- Supreme Court of the United States

Argued January 22, 1970 Decided May 4, 1970
- Full case name: Daniel Rowan, dba American Book Service, et al., Appellants, v. United States Post Office Department, et al.
- Citations: 397 U.S. 728 (more) 90 S. Ct. 1484; 25 L. Ed. 2d 736; 1970 U.S. LEXIS 44

Case history
- Prior: 300 F. Supp. 1036 (C.D. Cal. 1969); probable jurisdiction noted, 396 U.S. 885 (1969).

Holding
- The addressee of postal mail has unreviewable discretion to decide whether to receive further material from a particular sender, and a vendor does not have a constitutional right to send unwanted material to an unreceptive addressee.

Court membership
- Chief Justice Warren E. Burger Associate Justices Hugo Black · William O. Douglas John M. Harlan II · William J. Brennan Jr. Potter Stewart · Byron White Thurgood Marshall

Case opinions
- Majority: Burger, joined by unanimous
- Concurrence: Brennan, joined by Douglas

Laws applied
- 39 U.S.C. § 4009

= Rowan v. United States Post Office Department =

Rowan v. Post Office Dept., 397 U.S. 728 (1970), is a case in which the United States Supreme Court ruled that an addressee of postal mail has sole, complete, unfettered and unreviewable discretion to decide whether he or she wishes to receive further material from a particular sender, and that the sender does not have a constitutional right to send unwanted material into someone's home. It thus created a quasi-exception to free speech in cases in which a person is held as a "captive audience".

==Background==
While the statute only explicitly applies to "a pandering advertisement which offers for sale matter which the addressee in his sole discretion believes to be erotically arousing or sexually provocative", a lower court had found that § 4009 was constitutional when interpreted to prohibit advertisements similar to those initially mailed to the addressee, and this decision upholds that interpretation. In other words, a recipient may obtain a Prohibitory Order prohibiting mail from a given sender, and the mailing used as the basis for that order need not be erotic or sexually provocative in order to be the basis of prohibiting the sender from sending further mail.

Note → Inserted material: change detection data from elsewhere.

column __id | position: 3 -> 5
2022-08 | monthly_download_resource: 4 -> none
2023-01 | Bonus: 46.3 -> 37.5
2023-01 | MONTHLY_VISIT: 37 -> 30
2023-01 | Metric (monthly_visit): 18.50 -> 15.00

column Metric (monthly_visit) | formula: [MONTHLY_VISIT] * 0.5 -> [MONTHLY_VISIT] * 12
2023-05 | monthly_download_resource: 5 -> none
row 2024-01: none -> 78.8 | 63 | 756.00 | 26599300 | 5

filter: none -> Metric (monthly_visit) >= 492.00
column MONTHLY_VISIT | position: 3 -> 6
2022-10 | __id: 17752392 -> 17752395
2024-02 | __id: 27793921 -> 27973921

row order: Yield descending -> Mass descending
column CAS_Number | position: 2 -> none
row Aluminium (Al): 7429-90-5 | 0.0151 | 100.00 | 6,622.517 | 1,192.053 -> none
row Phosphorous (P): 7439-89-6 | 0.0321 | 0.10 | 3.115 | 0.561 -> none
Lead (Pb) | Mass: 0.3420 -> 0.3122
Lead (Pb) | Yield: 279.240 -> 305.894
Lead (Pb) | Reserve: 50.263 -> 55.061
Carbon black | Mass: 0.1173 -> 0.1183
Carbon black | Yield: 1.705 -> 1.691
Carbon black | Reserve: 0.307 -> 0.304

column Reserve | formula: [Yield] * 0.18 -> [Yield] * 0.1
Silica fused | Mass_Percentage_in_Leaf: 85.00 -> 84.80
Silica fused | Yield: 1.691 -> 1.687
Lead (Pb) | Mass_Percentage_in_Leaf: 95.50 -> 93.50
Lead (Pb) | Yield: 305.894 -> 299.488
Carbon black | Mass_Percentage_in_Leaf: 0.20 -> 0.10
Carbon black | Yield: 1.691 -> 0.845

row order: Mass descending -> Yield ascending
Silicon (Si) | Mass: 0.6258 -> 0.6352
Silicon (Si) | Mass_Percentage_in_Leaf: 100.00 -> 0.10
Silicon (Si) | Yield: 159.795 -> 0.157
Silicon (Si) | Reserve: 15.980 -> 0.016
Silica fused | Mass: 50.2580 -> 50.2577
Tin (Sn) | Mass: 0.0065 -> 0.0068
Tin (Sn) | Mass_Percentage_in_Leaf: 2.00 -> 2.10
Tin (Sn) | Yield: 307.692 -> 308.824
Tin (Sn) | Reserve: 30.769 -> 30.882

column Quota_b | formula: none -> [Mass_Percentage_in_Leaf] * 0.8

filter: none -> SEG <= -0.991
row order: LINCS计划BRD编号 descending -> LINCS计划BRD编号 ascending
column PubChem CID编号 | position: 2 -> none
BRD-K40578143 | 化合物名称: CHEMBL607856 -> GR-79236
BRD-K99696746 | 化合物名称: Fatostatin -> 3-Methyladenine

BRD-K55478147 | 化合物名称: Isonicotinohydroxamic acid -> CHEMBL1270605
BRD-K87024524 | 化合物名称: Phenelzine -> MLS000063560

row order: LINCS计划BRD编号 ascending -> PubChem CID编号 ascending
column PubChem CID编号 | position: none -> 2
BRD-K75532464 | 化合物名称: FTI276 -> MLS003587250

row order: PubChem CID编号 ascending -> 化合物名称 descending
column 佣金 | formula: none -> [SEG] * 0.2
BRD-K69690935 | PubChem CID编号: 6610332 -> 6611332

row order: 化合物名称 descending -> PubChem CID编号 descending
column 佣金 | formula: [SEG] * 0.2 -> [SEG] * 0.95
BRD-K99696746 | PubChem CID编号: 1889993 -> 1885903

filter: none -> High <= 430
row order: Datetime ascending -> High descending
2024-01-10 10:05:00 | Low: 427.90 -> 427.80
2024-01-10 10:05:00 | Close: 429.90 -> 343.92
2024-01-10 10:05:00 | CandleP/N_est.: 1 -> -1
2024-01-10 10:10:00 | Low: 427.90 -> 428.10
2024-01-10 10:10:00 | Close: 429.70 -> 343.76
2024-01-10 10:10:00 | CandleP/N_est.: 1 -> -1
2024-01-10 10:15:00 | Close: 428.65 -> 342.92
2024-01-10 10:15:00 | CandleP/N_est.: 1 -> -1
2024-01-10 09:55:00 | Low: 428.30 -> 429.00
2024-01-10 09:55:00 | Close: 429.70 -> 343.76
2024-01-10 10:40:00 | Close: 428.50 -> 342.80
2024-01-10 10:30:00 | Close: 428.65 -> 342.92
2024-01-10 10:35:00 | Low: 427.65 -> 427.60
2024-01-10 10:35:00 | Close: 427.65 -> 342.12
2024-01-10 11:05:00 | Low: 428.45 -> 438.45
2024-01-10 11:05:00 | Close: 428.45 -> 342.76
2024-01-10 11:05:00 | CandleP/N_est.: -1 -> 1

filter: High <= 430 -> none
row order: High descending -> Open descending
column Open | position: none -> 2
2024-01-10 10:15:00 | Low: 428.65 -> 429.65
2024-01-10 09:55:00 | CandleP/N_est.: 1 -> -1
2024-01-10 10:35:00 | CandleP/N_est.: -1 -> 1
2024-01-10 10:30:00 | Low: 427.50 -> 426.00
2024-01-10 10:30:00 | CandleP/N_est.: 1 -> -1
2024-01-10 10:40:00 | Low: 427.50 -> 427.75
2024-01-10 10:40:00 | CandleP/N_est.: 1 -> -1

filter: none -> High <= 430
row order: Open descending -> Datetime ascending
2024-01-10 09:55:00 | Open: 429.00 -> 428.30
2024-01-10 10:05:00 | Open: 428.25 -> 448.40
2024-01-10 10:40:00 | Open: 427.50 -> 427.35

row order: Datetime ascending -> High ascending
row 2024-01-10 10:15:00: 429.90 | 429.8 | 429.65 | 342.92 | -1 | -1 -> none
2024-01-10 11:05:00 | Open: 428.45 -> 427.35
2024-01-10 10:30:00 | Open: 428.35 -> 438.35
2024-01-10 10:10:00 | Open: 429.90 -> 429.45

The only absolute requirement is that it must be possible to construe the mail as an offer to sell goods or services.

==Opinion of the Court==
The opinion of the Court was delivered by Justice Warren Burger, and a concurring opinion was filed by Justice William Brennan, joined by William Douglas. The majority concluded that the addressee of postal mail has sole, complete, unfettered and unreviewable discretion to decide whether to receive further material from a particular sender, and a vendor does not have a constitutional right to send unwanted material to an unreceptive addressee.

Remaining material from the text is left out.